REQUIRED ACTION ::
Could you write out, exactly, every line from the top of the data through the line holding "Fur seat toledo"? Omit the pictures.
(AVAILABLE RECORDS begins)
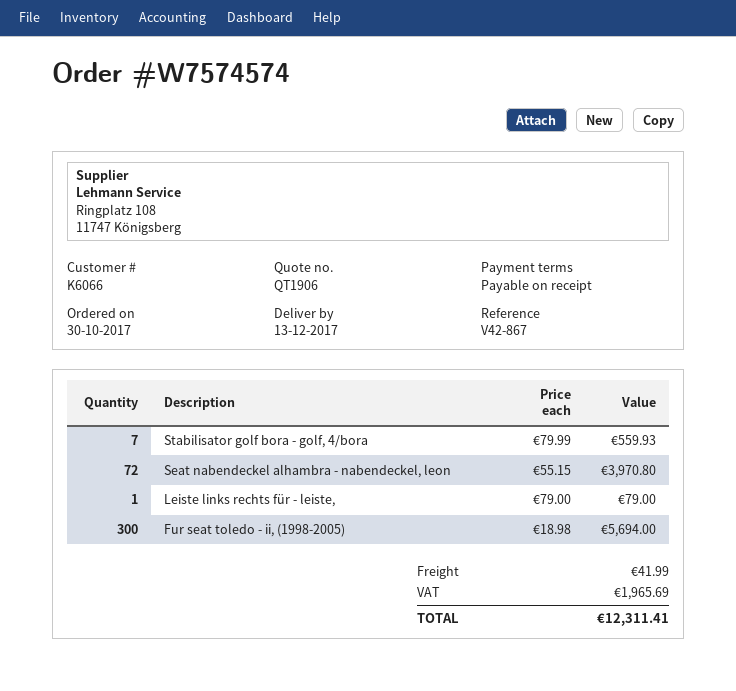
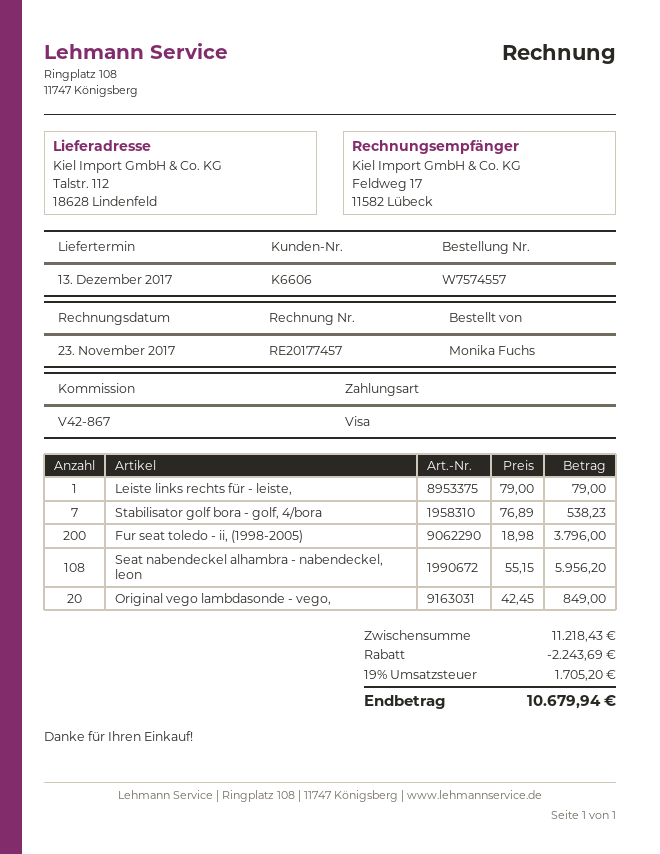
order number: W7574574 -> W7574557
customer number: K6066 -> K6606
Stabilisator golf bora - golf, 4/bora: 7 x 79.99 = 559.93 -> 7 x 76.89 = 538.23
Seat nabendeckel alhambra - nabendeckel, leon: 72 x 55.15 = 3970.80 -> 108 x 55.15 = 5956.20
Fur seat toledo - ii, (1998-2005): 300 x 18.98 = 5694.00 -> 200 x 18.98 = 3796.00
Original vego lambdasonde - vego,: none -> 20 x 42.45 = 849.00
discount: none -> 2243.69
shipping: 41.99 -> none
tax: 1965.69 -> 1705.20
total: 12311.41 -> 10679.94

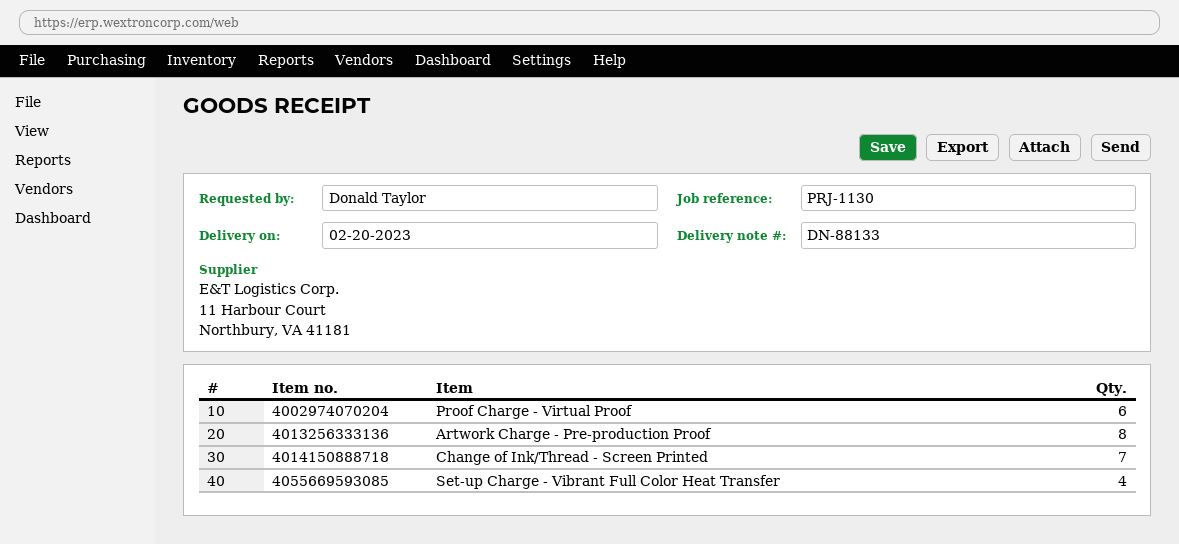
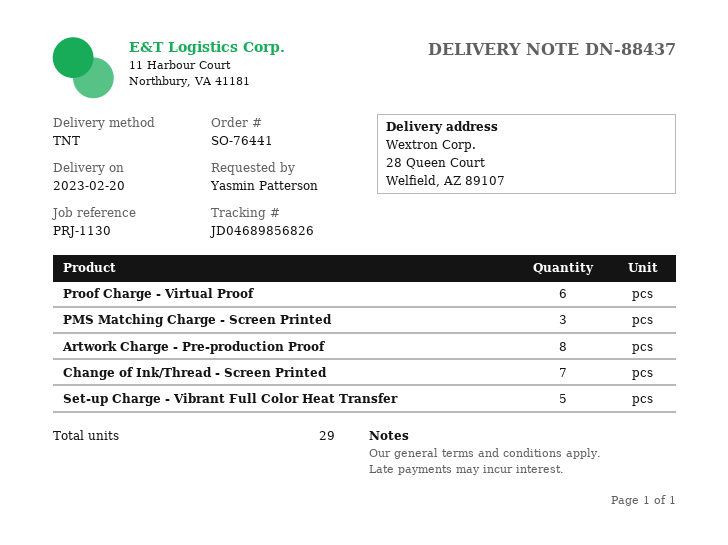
delivery note number: DN-88133 -> DN-88437
ordered by: Donald Taylor -> Yasmin Patterson
Set-up Charge - Vibrant Full Color Heat Transfer: 4 -> 5
PMS Matching Charge - Screen Printed: none -> 3

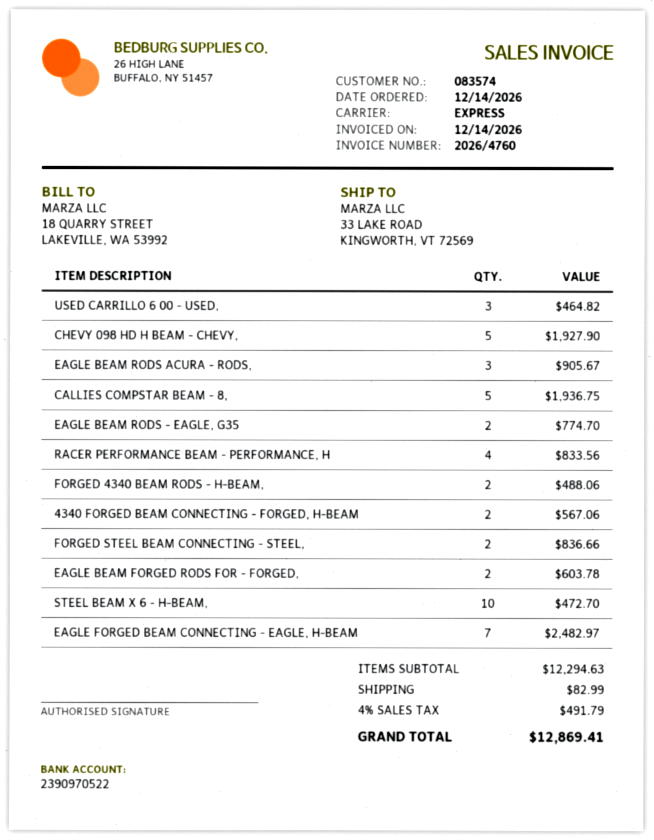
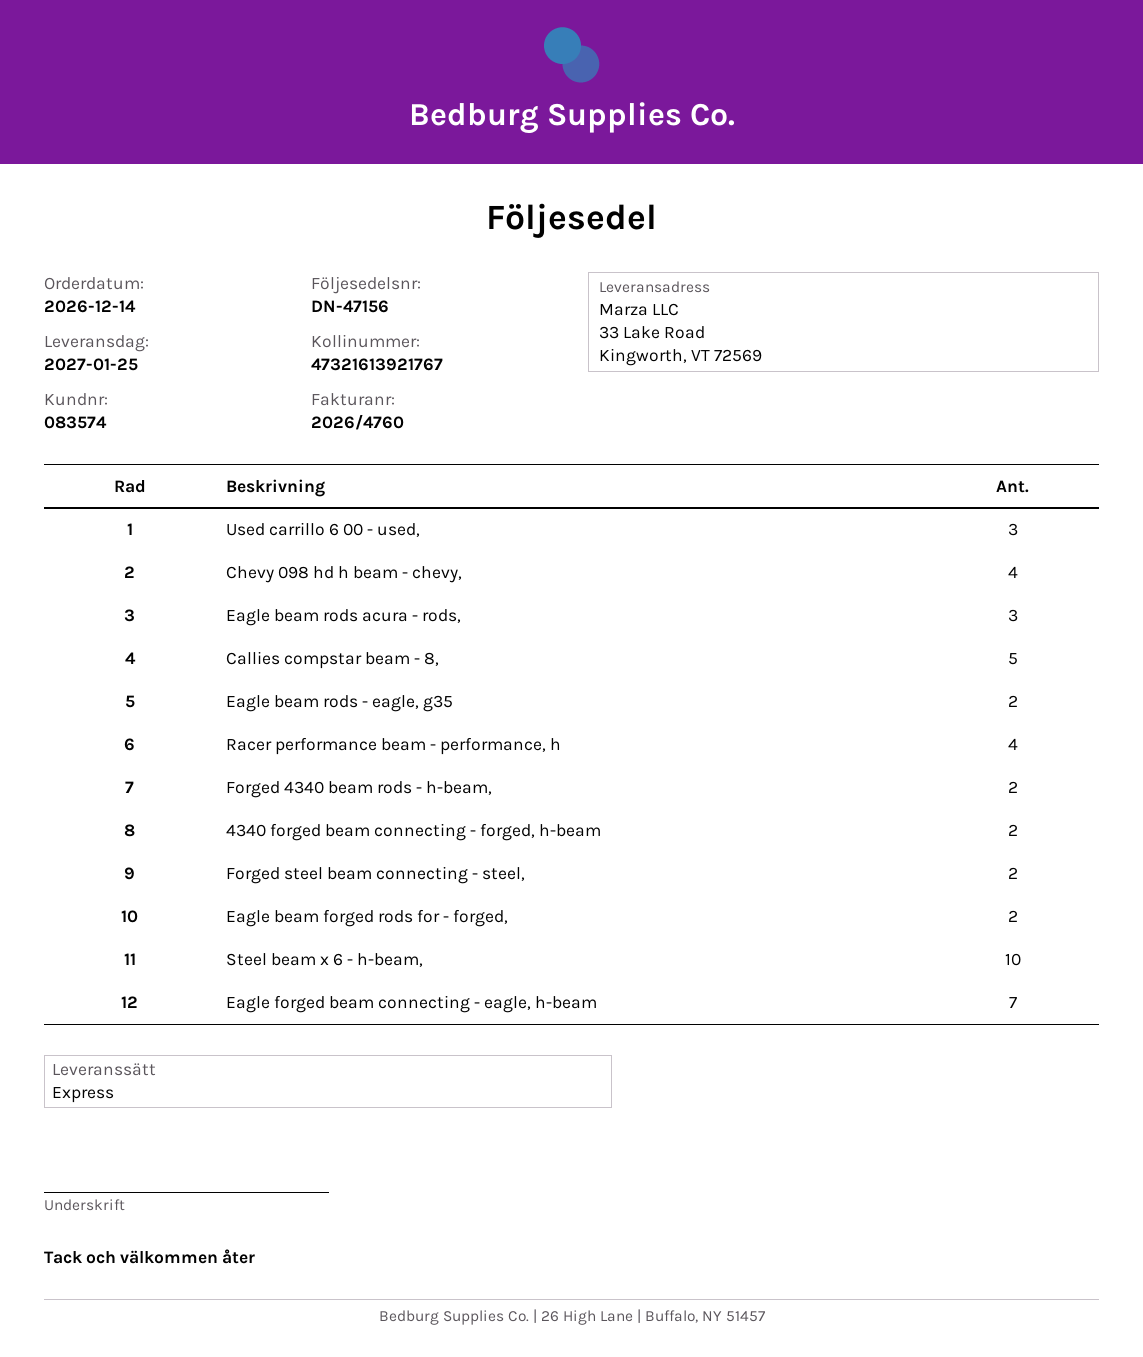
CHEVY 098 HD H BEAM - CHEVY,: 5 -> 4

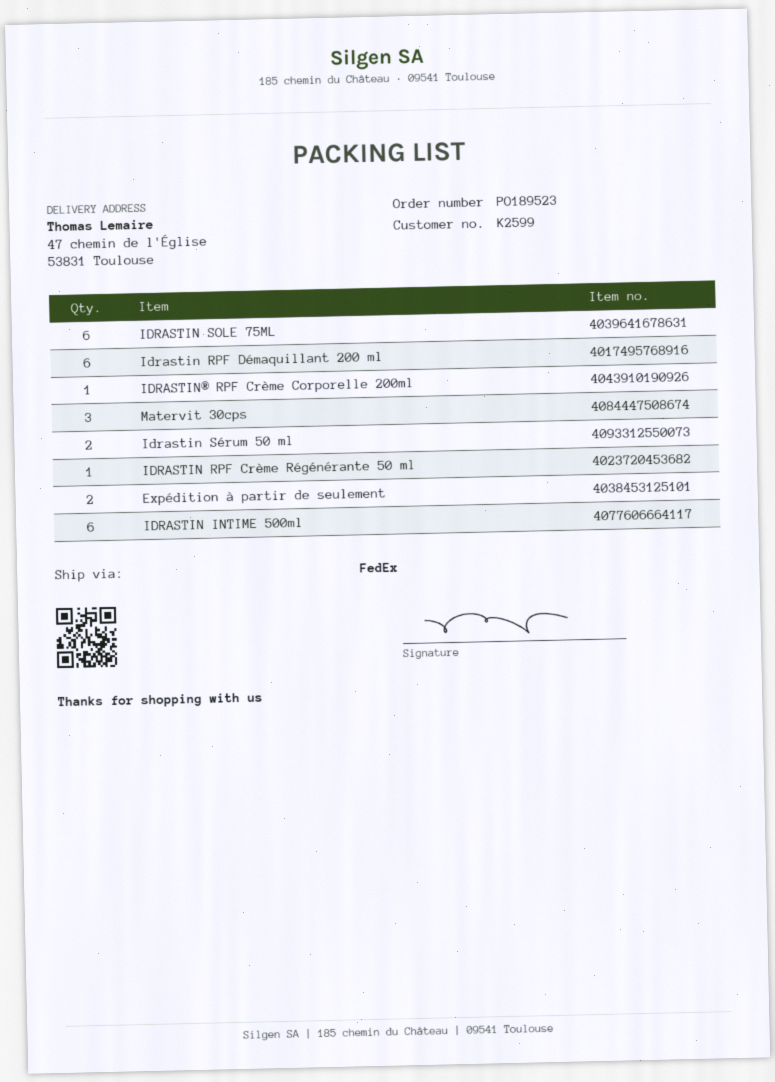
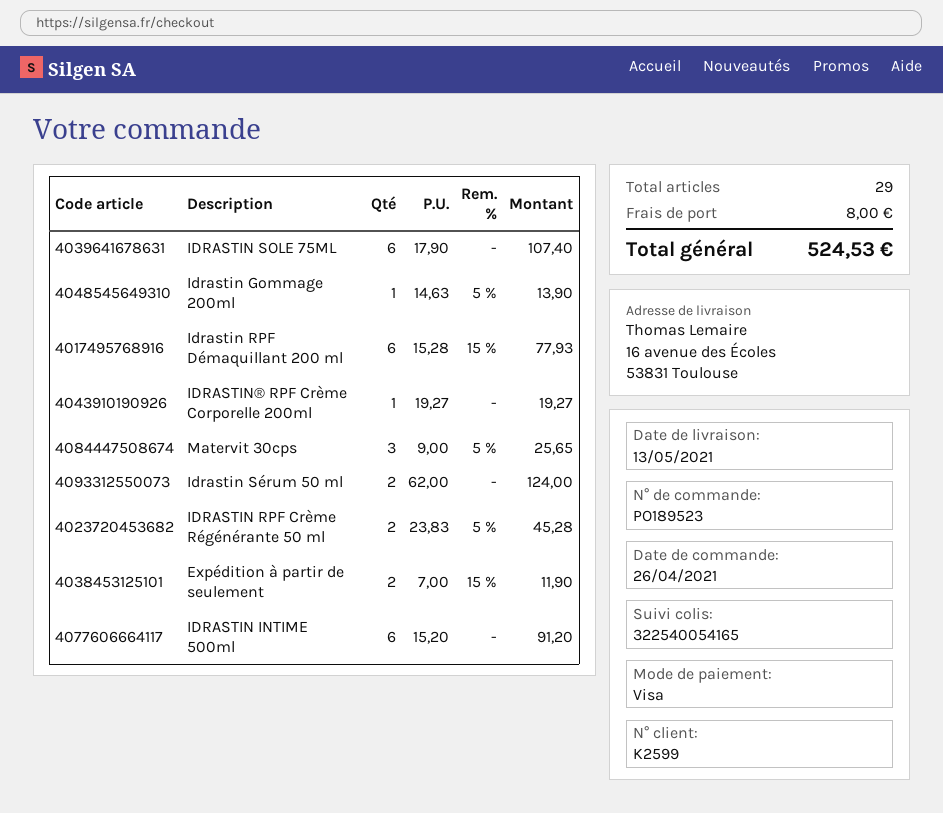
ship to: 47 chemin de l'Église, 53831 Toulouse -> 16 avenue des Écoles, 53831 Toulouse
IDRASTIN RPF Crème Régénérante 50 ml: 1 -> 2
Idrastin Gommage 200ml: none -> 1

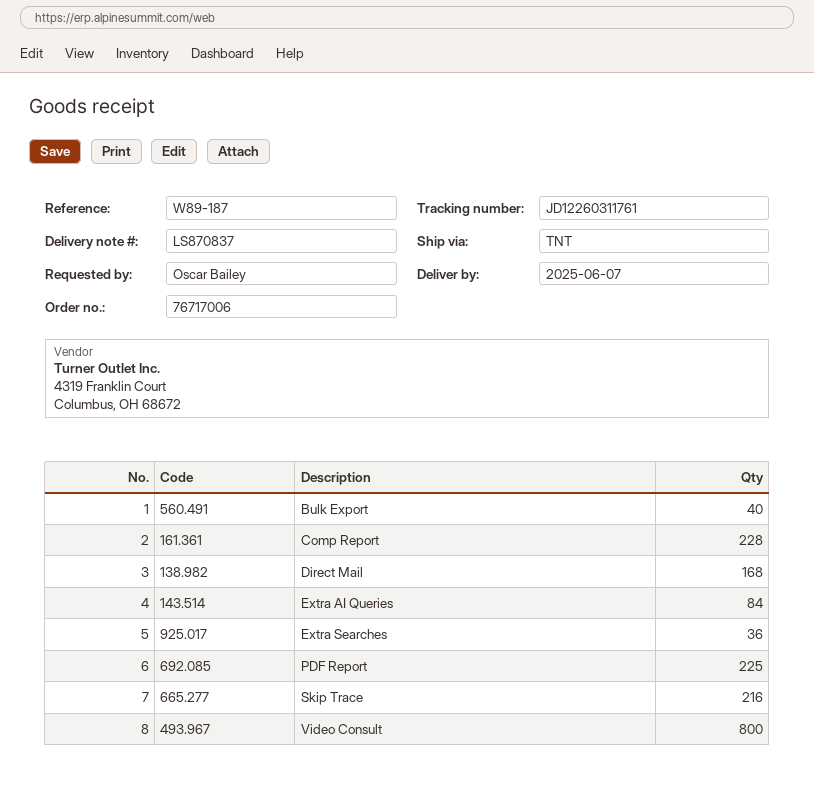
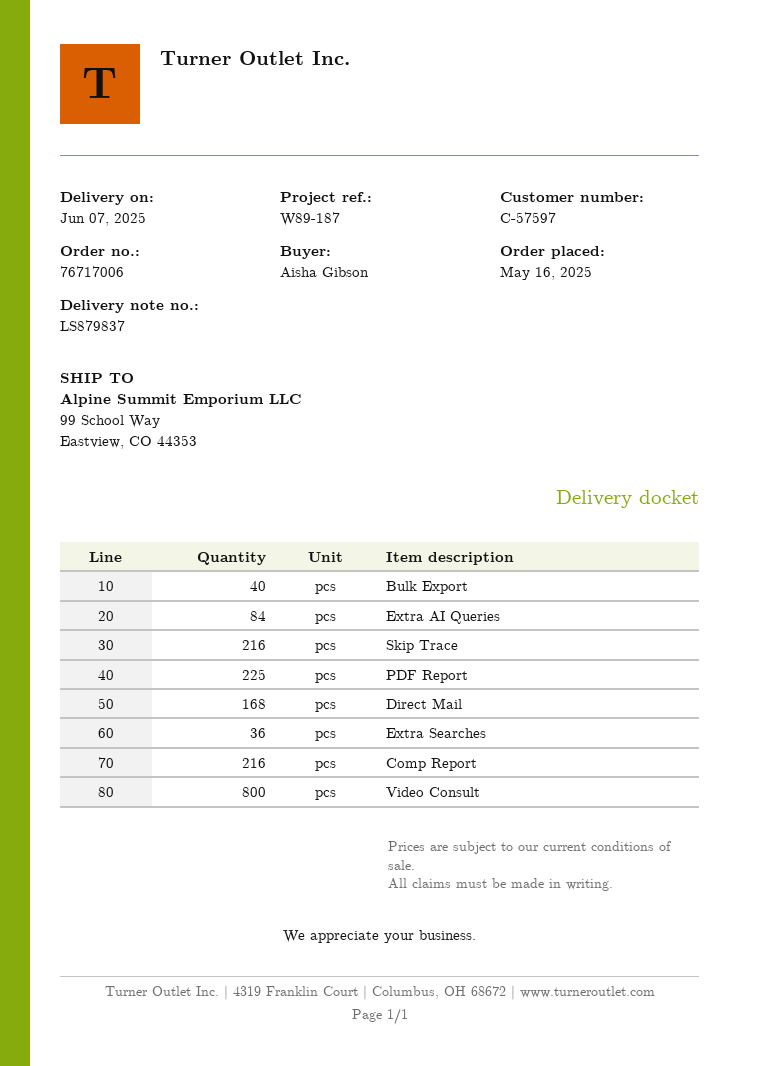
delivery note number: LS870837 -> LS879837
ordered by: Oscar Bailey -> Aisha Gibson
Comp Report: 228 -> 216

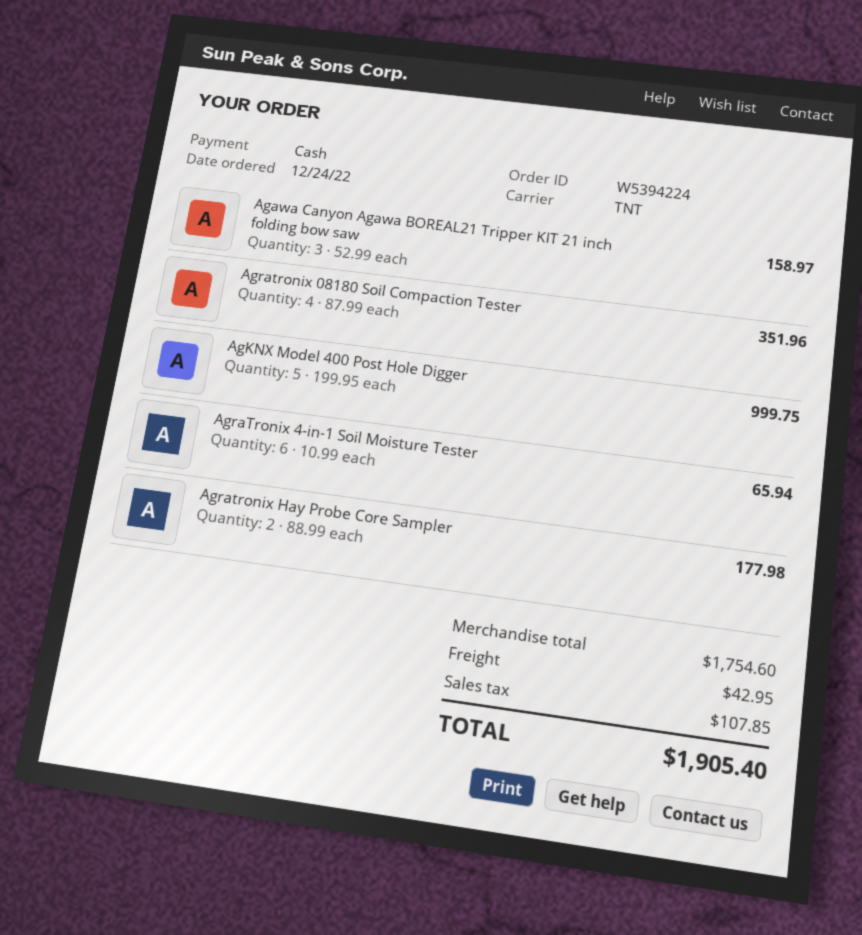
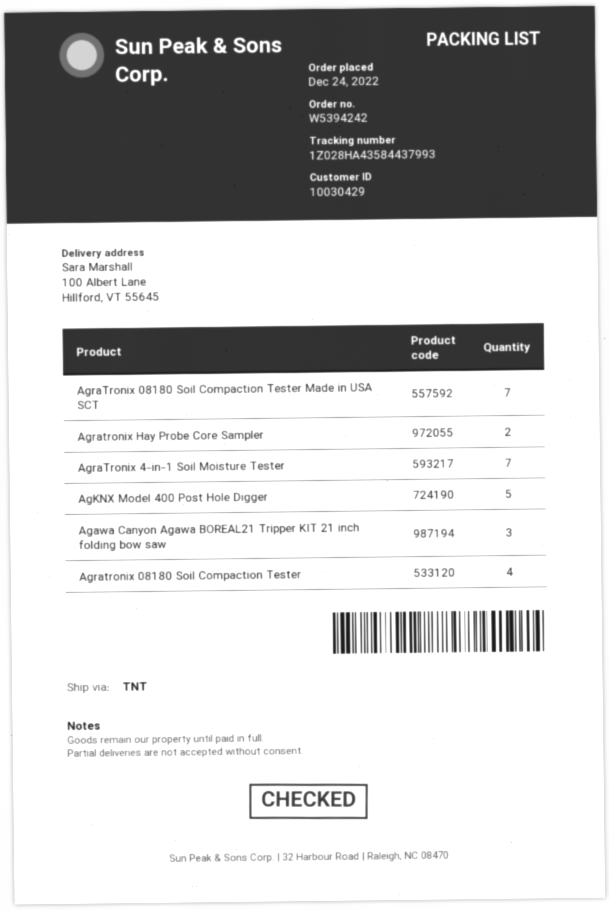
order number: W5394224 -> W5394242
AgraTronix 4-in-1 Soil Moisture Tester: 6 -> 7
AgraTronix 08180 Soil Compaction Tester Made in USA SCT: none -> 7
(AVAILABLE RECORDS ends)
REPLY ::
order number: W7574574 -> W7574557
customer number: K6066 -> K6606
Stabilisator golf bora - golf, 4/bora: 7 x 79.99 = 559.93 -> 7 x 76.89 = 538.23
Seat nabendeckel alhambra - nabendeckel, leon: 72 x 55.15 = 3970.80 -> 108 x 55.15 = 5956.20
Fur seat toledo - ii, (1998-2005): 300 x 18.98 = 5694.00 -> 200 x 18.98 = 3796.00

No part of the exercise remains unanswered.